Spain won the opening match with Yugoslavia 1-0 in Sevilla. This was the only match played in 1976. In April 1977 Spain visited Romania and lost 0-1. There was high probability all teams to win their home fixtures by measly 1-0 and end with the same record. But the spell was broken in May, when Romania prevailed in Zagreb – 2-0. Now Romania was first and Yugoslavia had no points at all. However, the Romanian lead did not mean much – everybody had a chance to qualify. Spain elbowed Romania from first place in the next match – in Madrid Romania lost 0-2. It looked like Romania and Spain were to fight for the first place, Romania having slightly better chance for their last match was at home. In November 1977 Romania and Yugoslavia met in Bucharest and produced one of the most bizarre matches at the time. Both teams needed victory – a tie served neither, for Yugoslavia was to be eliminated and Spain had better chance of ending first, since they had to play very disinterested Yugoslavs. Perhaps the match was not all that great, but what excitement – both teams attacked from start to finish, not caring for defense – it was all or nothing. The match ended 6-4 for Yugoslavia. And what turns of fate: Romania was a favourtie before the match, the very likely winner of the group. Yugoslavia was last without a point. 90 minutes later Romania was eliminated and Yugoslavia suddenly appeared to be the most likely winner. Looked like all three teams will end with equal points and goal-difference will determine the winner. Romania had not even a theoretical chance, having negative -1 scoring record. One much left and Yugoslavia was playing at home against Spain. The 'Plavi' needed a win by two goals. Not impossible at all. But Spain had her own ambition plus desire for revenge – which they got. Spain clinched 1-0 victory, which was fantastic – Yugoslavia barred Spanish progress twice in the 1970s, so it was great to take revenge right in Belgrade.
1.SPAIN 4 3 0 1 4- 1 6
2.Romania 4 2 0 2 7- 8 4
3.Yugoslavia 4 1 0 3 6- 8 2
Mere numbers and final table hide the drama of the group – by far, the most exciting qualification group.

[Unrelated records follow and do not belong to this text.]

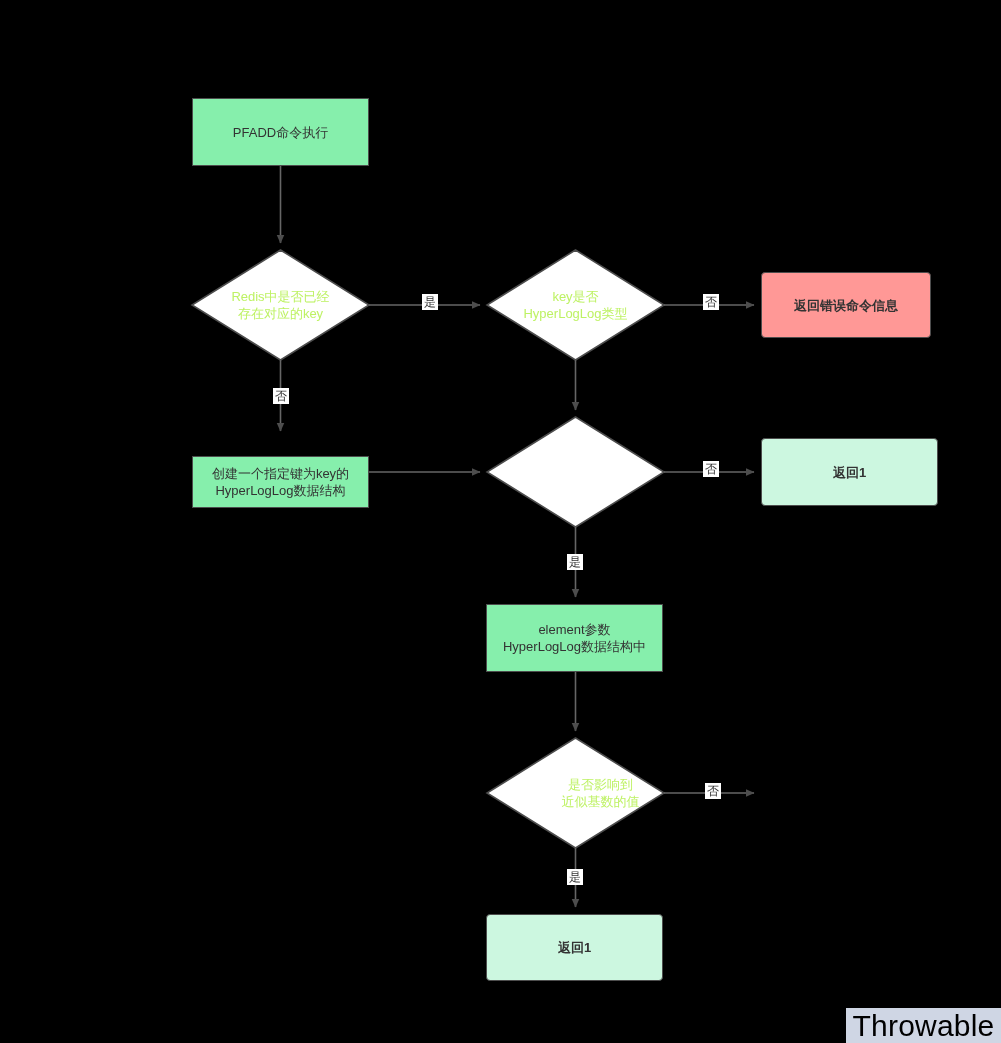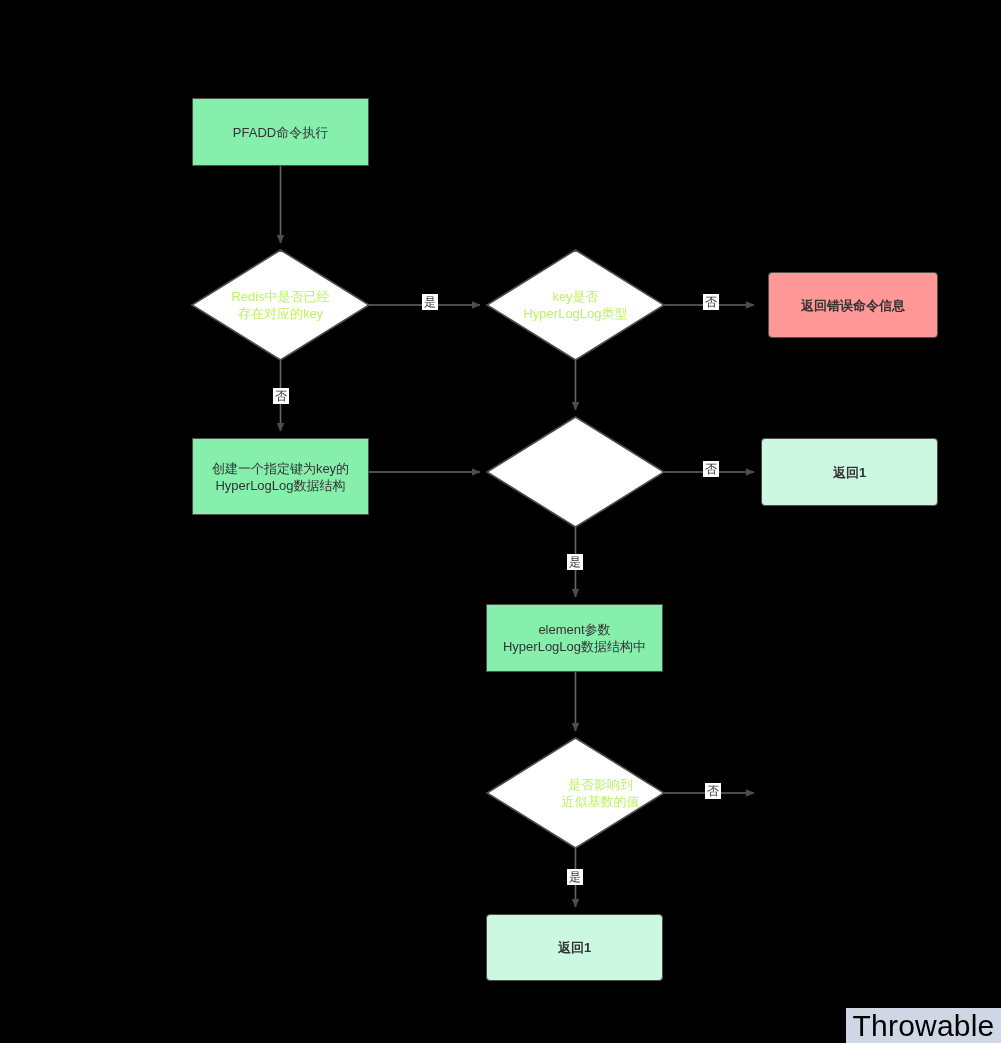--- a/index.html
+++ b/index.html
@@ -128,25 +128,25 @@
   <div class="node decision" style="left:192px; top:250px; width:177px; height:110px;">
     <span class="decision-label">Redis中是否已经
 存在对应的key</span>
   </div>
 
   <div class="node decision" style="left:487px; top:250px; width:177px; height:110px;">
     <span class="decision-label">key是否
 HyperLogLog类型</span>
   </div>
 
-  <div class="node terminal" style="left:761px; top:272px; width:170px; height:66px; background:#ff9896;margin-left:7px;">
+  <div class="node terminal" style="left:761px; top:272px; width:170px; height:66px; background:#ff9896;">
     <span>返回错误命令信息</span>
   </div>
 
-  <div class="node process" style="left:192px; top:438px; width:177px; height:77px;">
+  <div class="node process" style="left:192px; top:456px; width:177px; height:52px;">
     <span>创建一个指定键为key的
 HyperLogLog数据结构</span>
   </div>
 
 
   <div class="node terminal" style="left:761px; top:438px; width:177px; height:68px; background:#ccf7e0;">
     <span>返回1</span>
   </div>
 
   <div class="node process" style="left:486px; top:604px; width:177px; height:68px;">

Spain finally ended their bad spell – for the first time since 1966 they qualified for major international tournament. Finally going to World Cup finals after so many years of disappointment. It has been so long, Spain was becoming even unfamiliar by now: the respected German magazine Kicker published wrong list of the players above – the names have to be read right to left to be correct. As for the strength, it was hard to tell – Camacho, Pirri, Asensi were big names certainly, but the rest? Juanito may be. Spain was viewed with skepticism – sturdy fighters, but it was not for nothing both Spanish clubs and national team did not win anything for a long, long time. Yet, keep in mind that Spain is not to be underestimated either. Something like that.. except in Spain, where finally everything was great. May be the World Cup next year?